Hong Kong stocks declined, with the Hang Seng Index retreating from a three-month high, on concern China’s deepening economic slowdown will damp corporate profits.
China Life Insurance Co., the nation’s biggest insurer by market value, fell 3.4 percent after posting lower premium income. Industrial & Commercial Bank of China Ltd. slid 1.1 percent, leading Chinese lenders lower, after a report showed the industry’s non-performing loans increased for a third straight quarter. Great Wall Motor Co. sank 5.1 percent after Australia’s consumer protection agency found asbestos inside vehicles made by the Chinese automaker.
The Hang Seng Index slipped 1.2 percent to 20,052.29 at the close, with seven shares falling for each that rose. The gauge climbed 2.4 percent last week on speculation China will add to economic stimulus after export growth collapsed, industrial production unexpectedly slowed and inflation decelerated. The Hang Seng China Enterprises Index of mainland companies fell 1.4 percent to 9,779.06.
“The earnings momentum and the growth outlook is just too weak for equities to keep going higher,” Simon Grose-Hodge, head of investment strategy for Asia at LGT Group, said on Bloomberg Television. “Investors want to see more stimulus from China.”
Futures on the Standard & Poor’s 500 Index lost 0.3 percent today. The gauge was little changed yesterday as a slump in technology and financial shares reversed an earlier rally triggered by better-than-estimated U.S. retail sales for July.
The benchmark Hang Seng Index fell 7.5 percent from this year’s high in February amid signs China’s slowdown is deepening and on concern Europe will struggle to contain its debt crisis. Shares on the gauge were valued at 10.6 times estimated earnings on average, compared with 13.6 for the S&P 500 Index and 11.6 for Stoxx Europe 600 Index.
China Life dropped 3.4 percent to HK$21.15. Premium income fell to 203.3 billion yuan ($32 billion) between January and July this year, compared with 215.3 billion yuan a year earlier, the company said in a statement to the Hong Kong stock exchange yesterday.
NVC Lighting Holdings Ltd. sank 28 percent to a record-low HK$1.01 after the supplier of lighting fixtures said first-half net income will drop significantly due to rising costs and declining consumer demand.
Chinese lenders fell after the China Banking Regulatory Commission said the industry’s bad loans rose by 18.2 billion yuan to 456.4 billion yuan in the three months ended June 30, its third straight quarterly increase, highlighting pressures on asset quality and profit growth as the economy weakens.
ICBC, as the world’s biggest bank by market value is also known, slipped 1.1 percent to HK$4.50. China Construction Bank Corp., the nation’s second-largest lender, lost 0.7 percent to HK$5.38. Agricultural Bank of China Ltd. fell 0.9 percent to HK$3.15.
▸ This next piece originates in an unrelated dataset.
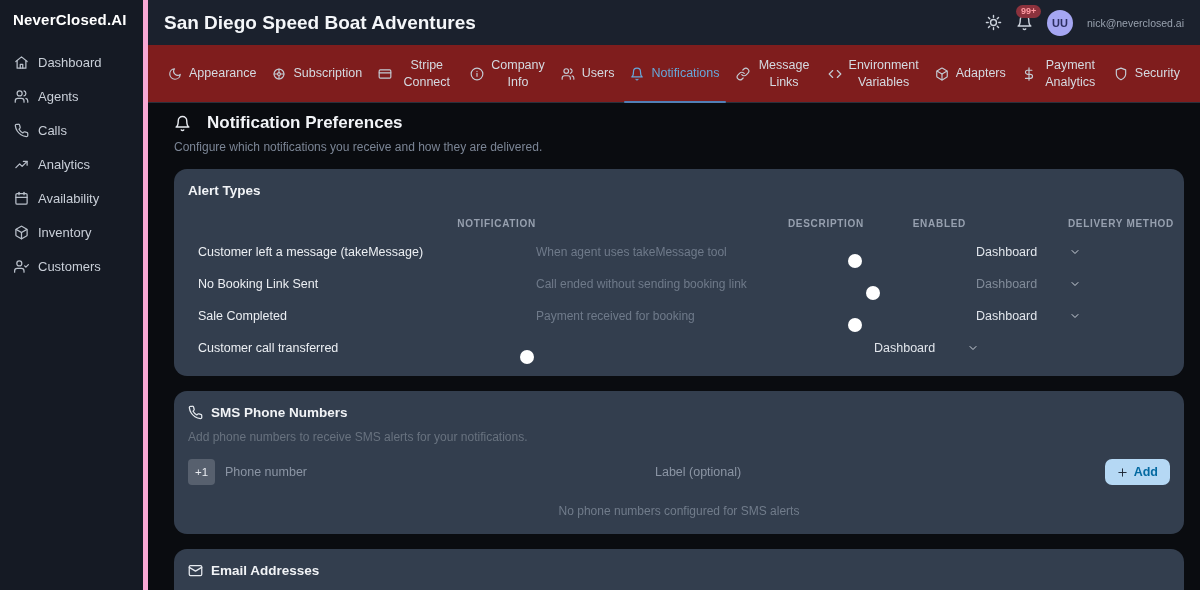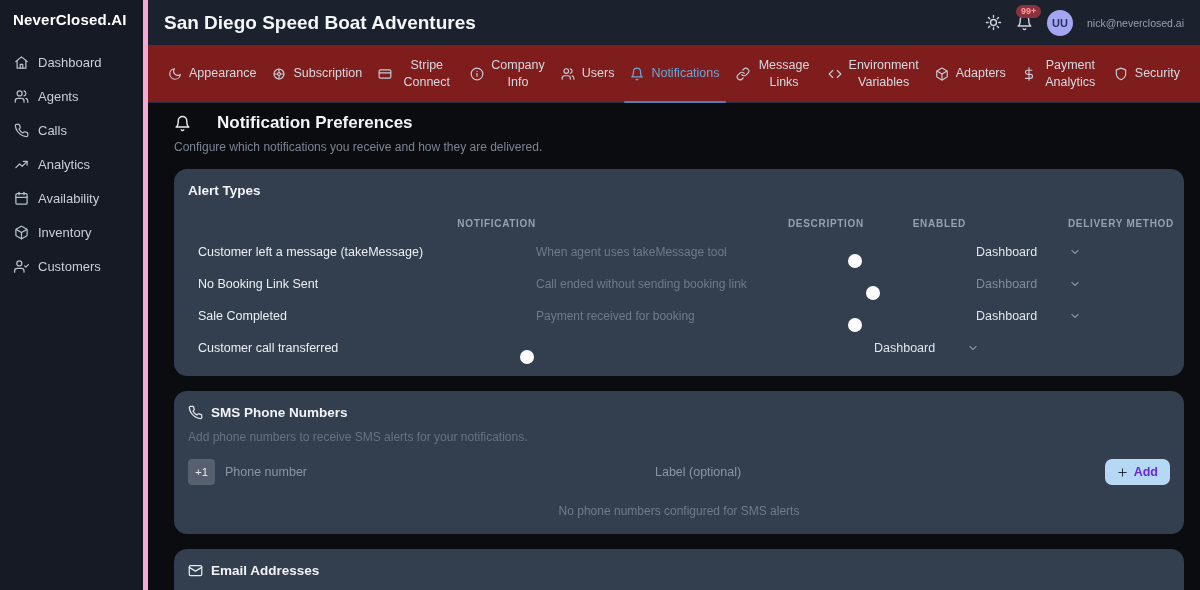"Notification Preferences" .section-title { gap: 26px -> 16px }
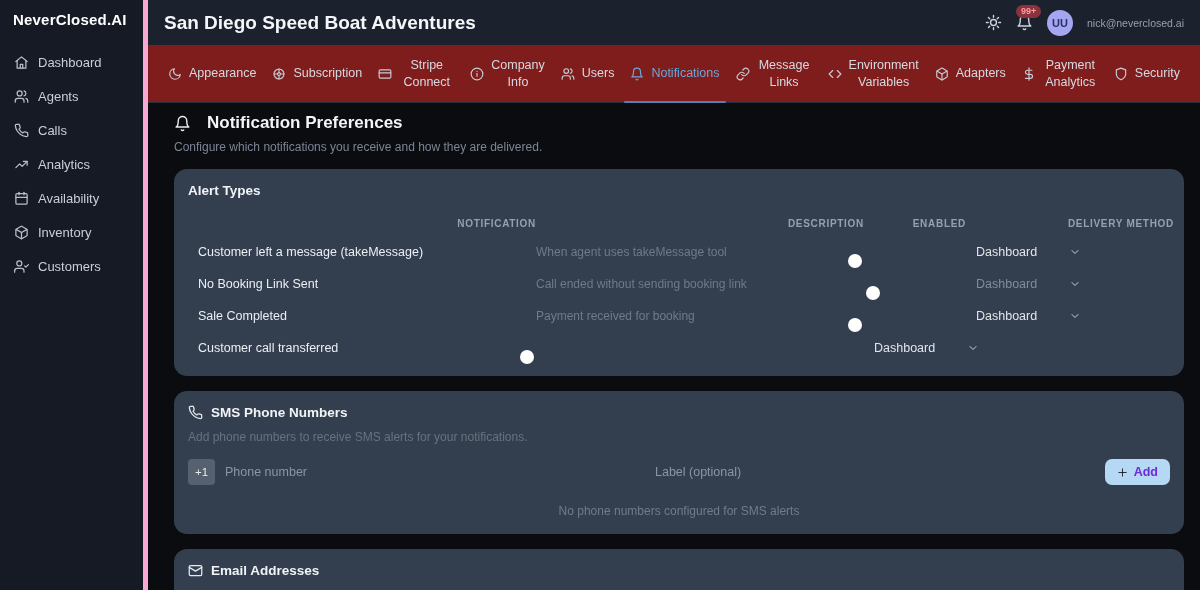"Add" .add-btn { color: #6d28d9 -> #0369a1 }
Futures on the Hang Seng Index declined 0.9 percent to 20,074. The HSI Volatility Index rose 3.3 percent to 18.85, indicating traders expect a swing of about 5.4 percent in the benchmark index during the next 30 days.
Gome Electrical Appliances Holding Ltd., China’s second-largest electronics retailer, slumped 6.9 percent to 67 Hong Kong cents after the company and two of its competitors announced plans to cut prices.
Great Wall Motor, the biggest maker of sports-utility vehicles and pick-up trucks in China, dropped 5.1 percent to HK$16.48. Australia will recall about 21,500 vehicles made by the company after regulators found asbestos in them.
China Coal Energy Co., the nation’s second-largest producer of the fuel, slid 3.7 percent to HK$7.23 after reporting sales volume in July dropped 24 percent from a year earlier to 9.25 million tons.
Among stocks that advanced, Standard Chartered Plc, the London-based bank that generates about 60 percent of profit and revenue from Asia, gained 3.6 percent to HK$171.70. The bank agreed to settle a New York money-laundering probe for $340 million. The lender still faces federal inquiries over claims it helped sanctioned nations including Iran illegally funnel money through the U.S.